The model demonstrates computational efficiency suitable for real-time applications, with 45.3 ms inference time enabling deployment in continuous monitoring scenarios. Cross-validation results confirm model robustness with consistent performance across data splits. Recent advances in transfer learning [
11], diffusion models [
12], and comprehensive machine learning surveys [
6,
7] provide valuable frameworks for future enhancement of the proposed approach.
However, emphasis must be placed on the fact that this work represents an initial technical exploration. The reliance on simulated abnormal patterns from healthy volunteers, rather than clinical data from diagnosed patients, limits immediate medical applicability. Comprehensive clinical validation, regulatory approval, and comparison with gold-standard polysomnography remain essential prerequisites for healthcare deployment.

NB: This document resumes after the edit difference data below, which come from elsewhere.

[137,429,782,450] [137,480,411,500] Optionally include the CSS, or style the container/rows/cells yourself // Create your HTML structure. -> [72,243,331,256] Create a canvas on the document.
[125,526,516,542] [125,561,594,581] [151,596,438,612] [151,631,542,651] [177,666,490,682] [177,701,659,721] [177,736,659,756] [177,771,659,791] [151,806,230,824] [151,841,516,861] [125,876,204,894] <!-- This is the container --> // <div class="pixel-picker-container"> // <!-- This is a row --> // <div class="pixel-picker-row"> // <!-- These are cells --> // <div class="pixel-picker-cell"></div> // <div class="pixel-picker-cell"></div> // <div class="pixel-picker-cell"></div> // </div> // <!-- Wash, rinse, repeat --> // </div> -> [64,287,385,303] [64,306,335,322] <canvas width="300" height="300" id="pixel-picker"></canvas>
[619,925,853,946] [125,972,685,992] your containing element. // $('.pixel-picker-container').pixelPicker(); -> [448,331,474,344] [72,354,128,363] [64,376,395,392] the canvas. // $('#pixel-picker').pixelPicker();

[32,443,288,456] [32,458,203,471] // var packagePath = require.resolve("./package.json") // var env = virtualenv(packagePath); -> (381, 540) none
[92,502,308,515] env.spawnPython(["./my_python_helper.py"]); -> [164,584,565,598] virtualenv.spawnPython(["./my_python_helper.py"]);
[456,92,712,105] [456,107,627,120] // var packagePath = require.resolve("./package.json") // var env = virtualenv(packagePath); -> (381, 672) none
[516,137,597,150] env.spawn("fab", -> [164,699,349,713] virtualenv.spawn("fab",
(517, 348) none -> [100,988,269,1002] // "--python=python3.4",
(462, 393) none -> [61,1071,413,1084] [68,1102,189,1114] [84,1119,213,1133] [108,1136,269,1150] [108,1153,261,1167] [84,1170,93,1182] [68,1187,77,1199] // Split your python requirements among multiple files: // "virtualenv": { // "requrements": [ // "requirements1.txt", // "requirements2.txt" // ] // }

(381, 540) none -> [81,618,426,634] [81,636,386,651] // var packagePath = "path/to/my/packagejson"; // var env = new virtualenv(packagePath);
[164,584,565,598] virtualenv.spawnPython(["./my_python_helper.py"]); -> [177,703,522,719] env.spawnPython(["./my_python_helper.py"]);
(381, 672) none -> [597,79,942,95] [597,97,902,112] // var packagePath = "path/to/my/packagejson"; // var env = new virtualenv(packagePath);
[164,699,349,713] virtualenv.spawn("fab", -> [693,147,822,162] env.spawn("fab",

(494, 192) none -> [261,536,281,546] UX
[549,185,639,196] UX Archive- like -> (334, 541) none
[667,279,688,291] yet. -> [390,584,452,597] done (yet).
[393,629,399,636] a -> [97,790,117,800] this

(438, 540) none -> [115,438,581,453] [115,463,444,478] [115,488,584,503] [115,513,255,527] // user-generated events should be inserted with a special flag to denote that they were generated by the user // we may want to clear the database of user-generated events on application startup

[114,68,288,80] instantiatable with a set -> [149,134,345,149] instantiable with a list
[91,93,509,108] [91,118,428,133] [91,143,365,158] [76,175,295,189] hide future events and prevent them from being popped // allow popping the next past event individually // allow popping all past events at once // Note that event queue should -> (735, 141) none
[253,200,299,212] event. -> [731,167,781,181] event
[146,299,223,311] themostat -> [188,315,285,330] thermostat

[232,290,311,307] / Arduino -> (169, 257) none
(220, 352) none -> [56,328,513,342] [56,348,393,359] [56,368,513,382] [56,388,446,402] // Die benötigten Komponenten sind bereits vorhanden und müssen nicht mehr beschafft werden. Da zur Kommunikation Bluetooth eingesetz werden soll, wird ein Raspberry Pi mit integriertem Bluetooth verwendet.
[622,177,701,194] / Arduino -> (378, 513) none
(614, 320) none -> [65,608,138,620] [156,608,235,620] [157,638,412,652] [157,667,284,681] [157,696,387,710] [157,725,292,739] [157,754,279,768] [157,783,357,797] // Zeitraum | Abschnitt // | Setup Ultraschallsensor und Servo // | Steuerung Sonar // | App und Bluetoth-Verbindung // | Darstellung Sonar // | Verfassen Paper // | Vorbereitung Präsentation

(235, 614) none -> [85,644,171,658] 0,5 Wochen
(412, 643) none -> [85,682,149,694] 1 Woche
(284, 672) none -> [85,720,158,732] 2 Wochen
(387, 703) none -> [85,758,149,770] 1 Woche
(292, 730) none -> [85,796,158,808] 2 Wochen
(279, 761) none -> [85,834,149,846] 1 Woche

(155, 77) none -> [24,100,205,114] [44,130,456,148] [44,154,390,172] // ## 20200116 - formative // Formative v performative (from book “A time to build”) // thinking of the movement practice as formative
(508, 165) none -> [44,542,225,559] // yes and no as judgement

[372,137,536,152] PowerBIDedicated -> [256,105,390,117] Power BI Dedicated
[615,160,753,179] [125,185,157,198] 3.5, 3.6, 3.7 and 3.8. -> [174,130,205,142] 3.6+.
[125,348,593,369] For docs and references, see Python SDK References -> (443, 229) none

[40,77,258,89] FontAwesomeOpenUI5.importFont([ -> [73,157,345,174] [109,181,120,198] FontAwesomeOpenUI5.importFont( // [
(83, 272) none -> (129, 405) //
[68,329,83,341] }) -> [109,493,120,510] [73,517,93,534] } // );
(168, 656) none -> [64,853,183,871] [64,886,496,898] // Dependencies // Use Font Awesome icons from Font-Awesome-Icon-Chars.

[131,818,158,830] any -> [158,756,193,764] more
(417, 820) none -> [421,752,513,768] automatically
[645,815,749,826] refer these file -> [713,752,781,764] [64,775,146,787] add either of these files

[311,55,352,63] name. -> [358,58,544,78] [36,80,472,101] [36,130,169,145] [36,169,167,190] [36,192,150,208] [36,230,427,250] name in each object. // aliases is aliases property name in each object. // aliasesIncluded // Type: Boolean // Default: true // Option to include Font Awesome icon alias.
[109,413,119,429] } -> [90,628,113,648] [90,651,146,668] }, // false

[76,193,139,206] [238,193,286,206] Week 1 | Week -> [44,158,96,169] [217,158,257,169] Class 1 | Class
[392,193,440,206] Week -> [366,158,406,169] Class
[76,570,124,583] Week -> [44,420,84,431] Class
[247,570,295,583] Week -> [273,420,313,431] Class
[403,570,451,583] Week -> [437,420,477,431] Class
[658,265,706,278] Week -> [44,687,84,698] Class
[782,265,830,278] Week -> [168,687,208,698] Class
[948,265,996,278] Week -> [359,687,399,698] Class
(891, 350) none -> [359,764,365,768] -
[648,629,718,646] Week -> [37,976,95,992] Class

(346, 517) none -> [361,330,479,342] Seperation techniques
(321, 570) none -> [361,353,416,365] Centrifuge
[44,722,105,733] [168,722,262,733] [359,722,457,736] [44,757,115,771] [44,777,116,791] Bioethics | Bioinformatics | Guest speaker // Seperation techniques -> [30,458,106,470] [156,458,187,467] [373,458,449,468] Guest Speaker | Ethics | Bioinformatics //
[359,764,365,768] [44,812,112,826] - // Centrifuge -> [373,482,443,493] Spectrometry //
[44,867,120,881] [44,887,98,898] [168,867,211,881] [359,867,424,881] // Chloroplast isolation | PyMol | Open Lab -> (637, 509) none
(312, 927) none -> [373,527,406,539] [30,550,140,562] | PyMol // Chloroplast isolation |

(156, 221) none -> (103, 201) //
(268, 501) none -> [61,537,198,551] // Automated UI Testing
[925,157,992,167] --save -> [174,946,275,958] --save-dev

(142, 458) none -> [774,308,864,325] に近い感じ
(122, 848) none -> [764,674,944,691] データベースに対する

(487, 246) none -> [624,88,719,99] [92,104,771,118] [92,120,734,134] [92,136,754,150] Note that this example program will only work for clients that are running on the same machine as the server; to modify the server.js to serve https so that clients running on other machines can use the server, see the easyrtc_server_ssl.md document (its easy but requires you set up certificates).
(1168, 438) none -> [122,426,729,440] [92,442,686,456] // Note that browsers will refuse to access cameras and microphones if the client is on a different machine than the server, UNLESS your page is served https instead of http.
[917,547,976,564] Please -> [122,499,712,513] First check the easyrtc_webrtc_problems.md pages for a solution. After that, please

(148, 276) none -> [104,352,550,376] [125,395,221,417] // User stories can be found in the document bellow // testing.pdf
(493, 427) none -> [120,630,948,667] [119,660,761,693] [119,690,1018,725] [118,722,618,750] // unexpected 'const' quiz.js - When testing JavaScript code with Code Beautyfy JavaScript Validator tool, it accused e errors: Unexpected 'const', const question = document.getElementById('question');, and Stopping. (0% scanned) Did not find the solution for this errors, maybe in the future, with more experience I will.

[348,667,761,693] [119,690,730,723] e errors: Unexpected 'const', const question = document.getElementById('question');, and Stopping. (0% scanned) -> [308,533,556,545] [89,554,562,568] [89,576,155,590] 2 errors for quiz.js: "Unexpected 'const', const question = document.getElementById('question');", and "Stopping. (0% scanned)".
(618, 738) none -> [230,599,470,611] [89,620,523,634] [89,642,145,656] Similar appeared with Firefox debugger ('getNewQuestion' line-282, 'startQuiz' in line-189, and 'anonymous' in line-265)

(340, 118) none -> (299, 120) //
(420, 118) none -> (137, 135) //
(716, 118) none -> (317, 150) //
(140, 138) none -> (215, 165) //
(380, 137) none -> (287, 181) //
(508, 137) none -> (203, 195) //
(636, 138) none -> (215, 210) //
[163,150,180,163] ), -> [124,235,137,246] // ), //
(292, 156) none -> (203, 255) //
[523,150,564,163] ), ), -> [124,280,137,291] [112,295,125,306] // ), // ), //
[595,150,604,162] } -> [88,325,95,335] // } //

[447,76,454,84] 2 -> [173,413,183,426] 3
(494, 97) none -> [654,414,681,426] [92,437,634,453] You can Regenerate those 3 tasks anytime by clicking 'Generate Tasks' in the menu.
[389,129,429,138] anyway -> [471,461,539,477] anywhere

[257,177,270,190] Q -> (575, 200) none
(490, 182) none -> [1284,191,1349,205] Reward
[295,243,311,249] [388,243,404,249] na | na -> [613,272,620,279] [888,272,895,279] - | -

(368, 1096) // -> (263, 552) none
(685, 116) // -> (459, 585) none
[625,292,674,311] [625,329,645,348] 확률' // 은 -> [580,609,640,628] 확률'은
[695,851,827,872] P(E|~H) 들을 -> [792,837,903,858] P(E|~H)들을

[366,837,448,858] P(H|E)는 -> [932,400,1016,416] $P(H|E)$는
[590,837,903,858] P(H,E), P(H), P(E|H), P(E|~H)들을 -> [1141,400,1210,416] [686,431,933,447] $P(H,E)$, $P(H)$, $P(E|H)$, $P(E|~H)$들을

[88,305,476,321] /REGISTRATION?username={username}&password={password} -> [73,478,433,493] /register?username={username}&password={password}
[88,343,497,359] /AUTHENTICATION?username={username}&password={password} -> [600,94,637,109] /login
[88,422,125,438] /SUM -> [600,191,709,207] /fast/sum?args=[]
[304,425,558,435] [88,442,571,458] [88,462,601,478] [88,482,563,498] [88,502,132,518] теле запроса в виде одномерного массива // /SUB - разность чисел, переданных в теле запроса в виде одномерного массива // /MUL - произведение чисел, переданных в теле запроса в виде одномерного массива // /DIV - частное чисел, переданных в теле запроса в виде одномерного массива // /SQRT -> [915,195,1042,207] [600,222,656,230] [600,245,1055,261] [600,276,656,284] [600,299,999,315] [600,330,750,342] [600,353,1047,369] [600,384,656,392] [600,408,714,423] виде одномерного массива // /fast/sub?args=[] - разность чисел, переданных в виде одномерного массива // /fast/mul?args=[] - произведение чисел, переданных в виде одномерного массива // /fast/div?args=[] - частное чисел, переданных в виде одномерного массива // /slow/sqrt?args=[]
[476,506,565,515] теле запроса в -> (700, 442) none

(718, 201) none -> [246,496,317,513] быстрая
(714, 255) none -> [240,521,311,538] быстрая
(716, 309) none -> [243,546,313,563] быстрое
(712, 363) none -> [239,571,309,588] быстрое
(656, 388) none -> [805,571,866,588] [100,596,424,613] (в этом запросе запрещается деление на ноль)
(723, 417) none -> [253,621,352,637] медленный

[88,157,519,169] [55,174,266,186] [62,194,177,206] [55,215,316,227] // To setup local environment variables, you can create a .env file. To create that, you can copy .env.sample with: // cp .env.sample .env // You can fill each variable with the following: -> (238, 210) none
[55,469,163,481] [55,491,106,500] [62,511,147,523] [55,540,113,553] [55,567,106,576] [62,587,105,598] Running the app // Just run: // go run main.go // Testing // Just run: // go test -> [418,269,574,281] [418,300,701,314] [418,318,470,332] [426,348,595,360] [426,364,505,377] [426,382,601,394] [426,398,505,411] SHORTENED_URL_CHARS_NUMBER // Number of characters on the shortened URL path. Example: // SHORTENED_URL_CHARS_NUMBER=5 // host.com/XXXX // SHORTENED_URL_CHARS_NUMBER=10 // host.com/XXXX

Future research directions include clinical data collection from diverse patient populations, algorithm refinement with attention mechanisms for interpretability, hardware optimization for embedded systems, development of motion artifact rejection, and integration with existing medical infrastructure. Development of interpretability tools for clinical decision support represents an important next step toward practical implementation. Integration of recent advances, such as hybrid deep learning architectures [
21] and novel augmentation strategies, [
12] could further enhance system performance and robustness.